Мне нравятся девушки, в которых, я знаю, я никогда не влюблюсь. Те, кого я не знаю, одна ночь, и все. Я не хочу рисковать и влюбиться в кого-то, поэтому я вообще избегаю эмоций. Знаю слишком много парней, которые спят с кем-то, и это заканчивается чем-то большим. Это все забавы и игры, просто секс, а потом бум. Ты влюблен, а она хочет белый штакетник и двенадцать детей. Затем она берет на себя половину твоего дерьма при разводе. 

К черту это.

Любовь была и всегда будет моим самым большим страхом, и когда я так говорю, это звучит как самый большой пиздец. Я не боюсь признаться, что мысль о любви вызывает у меня тошноту. Конечно, для кого-то это солнечный свет и радуга. Но для таких людей, как я? Это похоже на проглатывание аккумуляторной кислоты.

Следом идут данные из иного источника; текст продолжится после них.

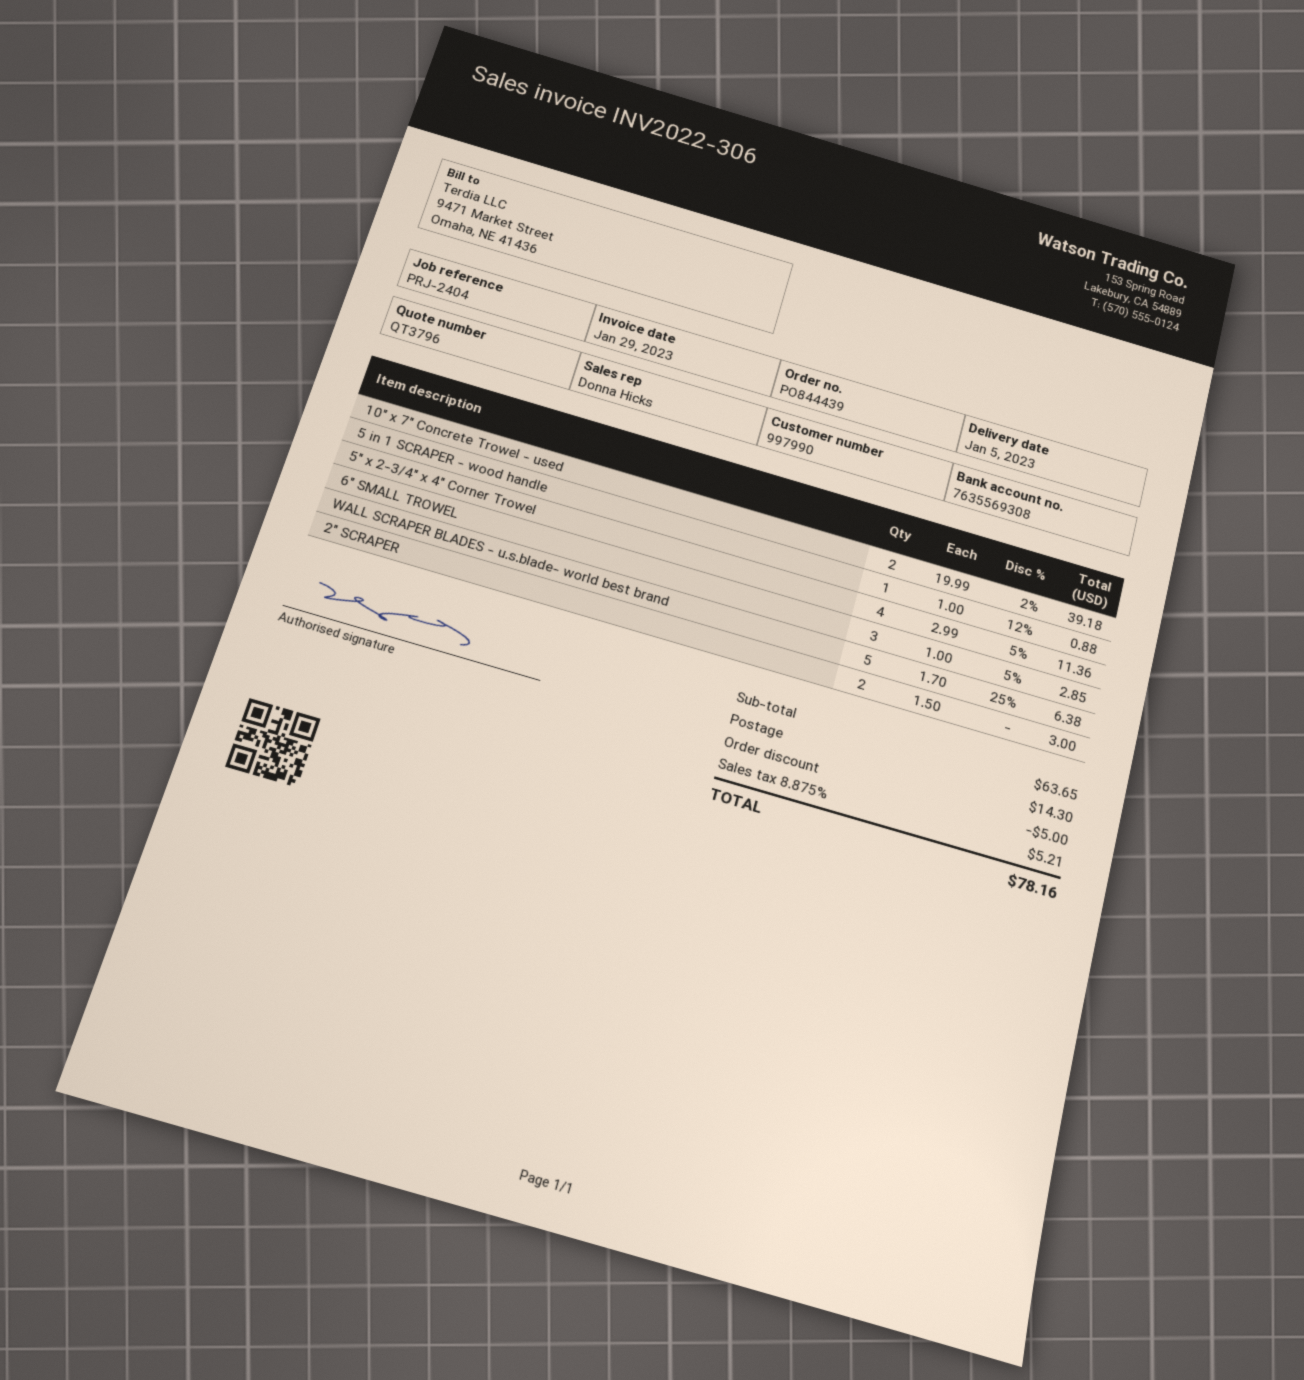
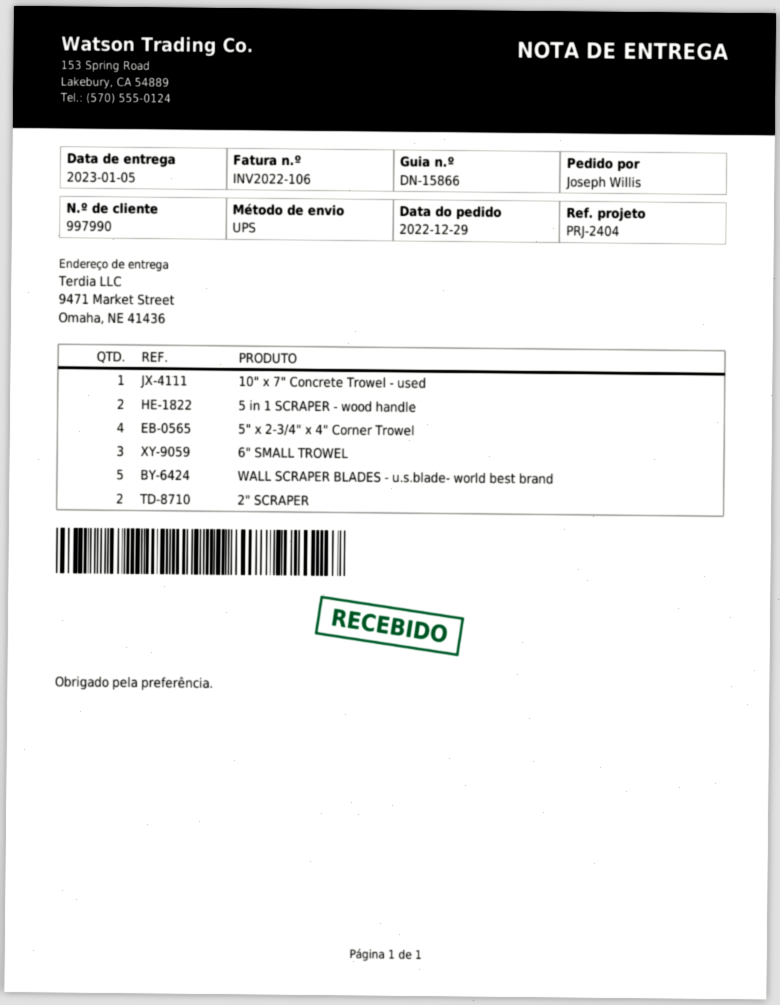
invoice number: INV2022-306 -> INV2022-106
10" x 7" Concrete Trowel - used: 2 -> 1
5 in 1 SCRAPER - wood handle: 1 -> 2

Любовь может пойти нахрен.

Я пробегаю глазами по ее телу, убеждаясь, что она видит, как я это делаю. Она улыбается мне в ответ с соблазнительным блеском в глазах.

— Что правда, то правда , кукольное личико. - Я подмигиваю ей.

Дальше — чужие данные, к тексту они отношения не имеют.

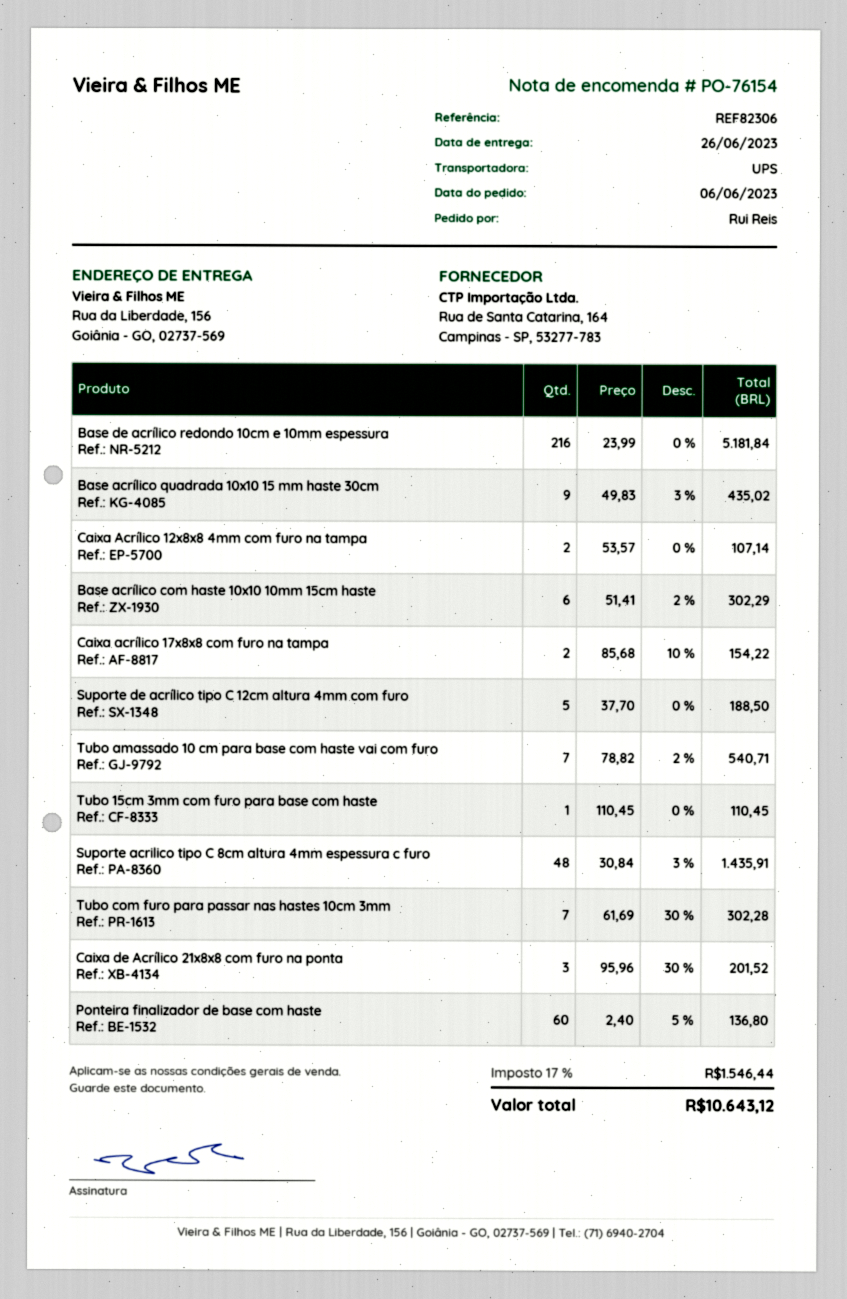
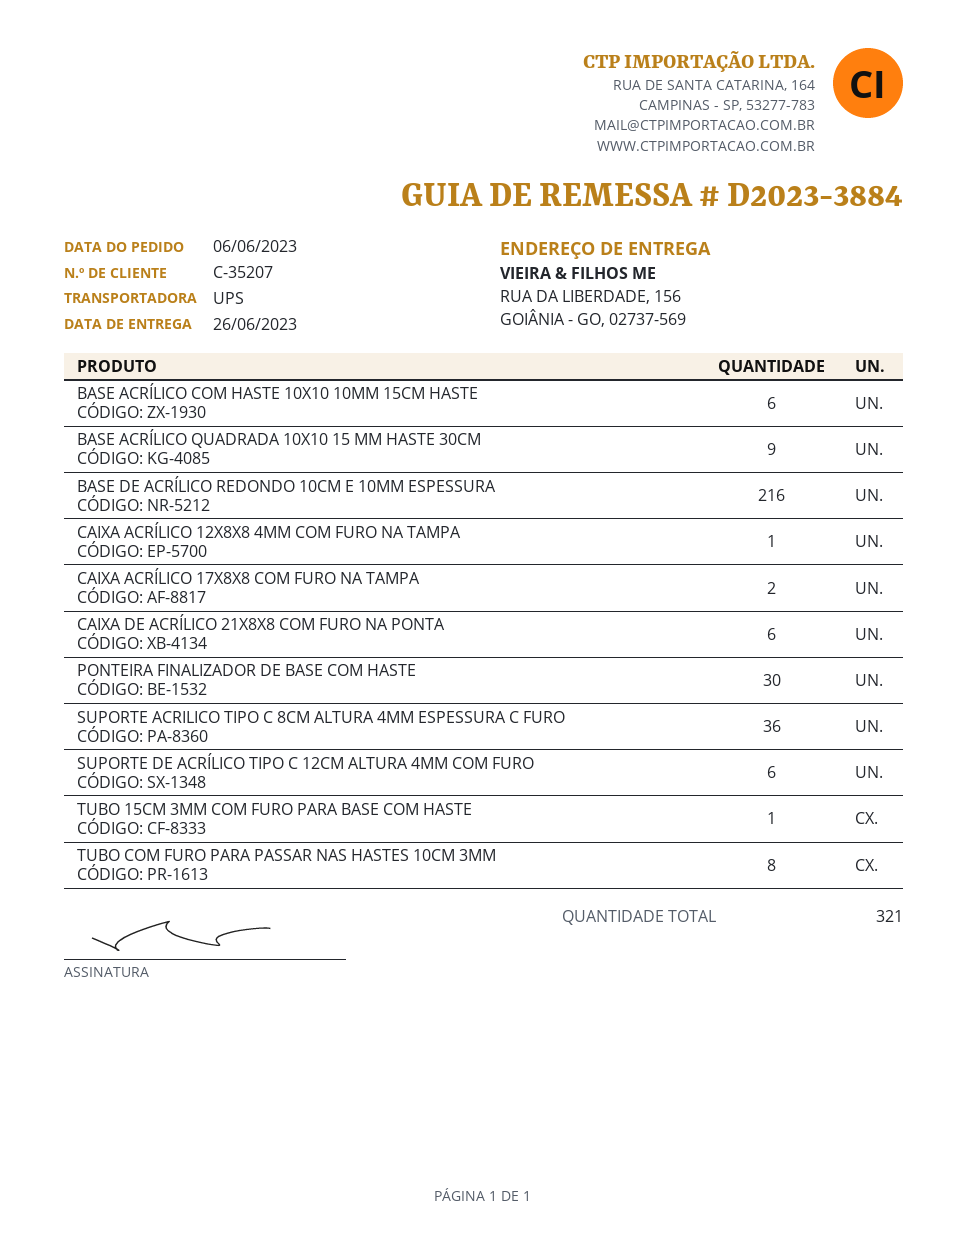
Caixa Acrílico 12x8x8 4mm com furo na tampa: 2 -> 1
Suporte de acrílico tipo C 12cm altura 4mm com furo: 5 -> 6
Tubo amassado 10 cm para base com haste vai com furo: 7 -> none
Suporte acrilico tipo C 8cm altura 4mm espessura c furo: 48 -> 36
Tubo com furo para passar nas hastes 10cm 3mm: 7 -> 8
Caixa de Acrílico 21x8x8 com furo na ponta: 3 -> 6
Ponteira finalizador de base com haste: 60 -> 30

Она накручивает на палец прядь своих волос, слегка краснея. Я смотрю на ее бейджик с именем, на котором написано "Джессика". Это должно быть достаточно просто, но на всякий случай я буду придерживаться прозвища кукольного личика. Я не хочу, чтобы мне потом влепили пощечину. Было дело.

— Ты Би… - начинает она, но ее резко прерывают.

— Да, он Бишоп Маверик. Да, он играет в хоккей. А теперь, если ты закончила трахать его в глазами, можно мне еще?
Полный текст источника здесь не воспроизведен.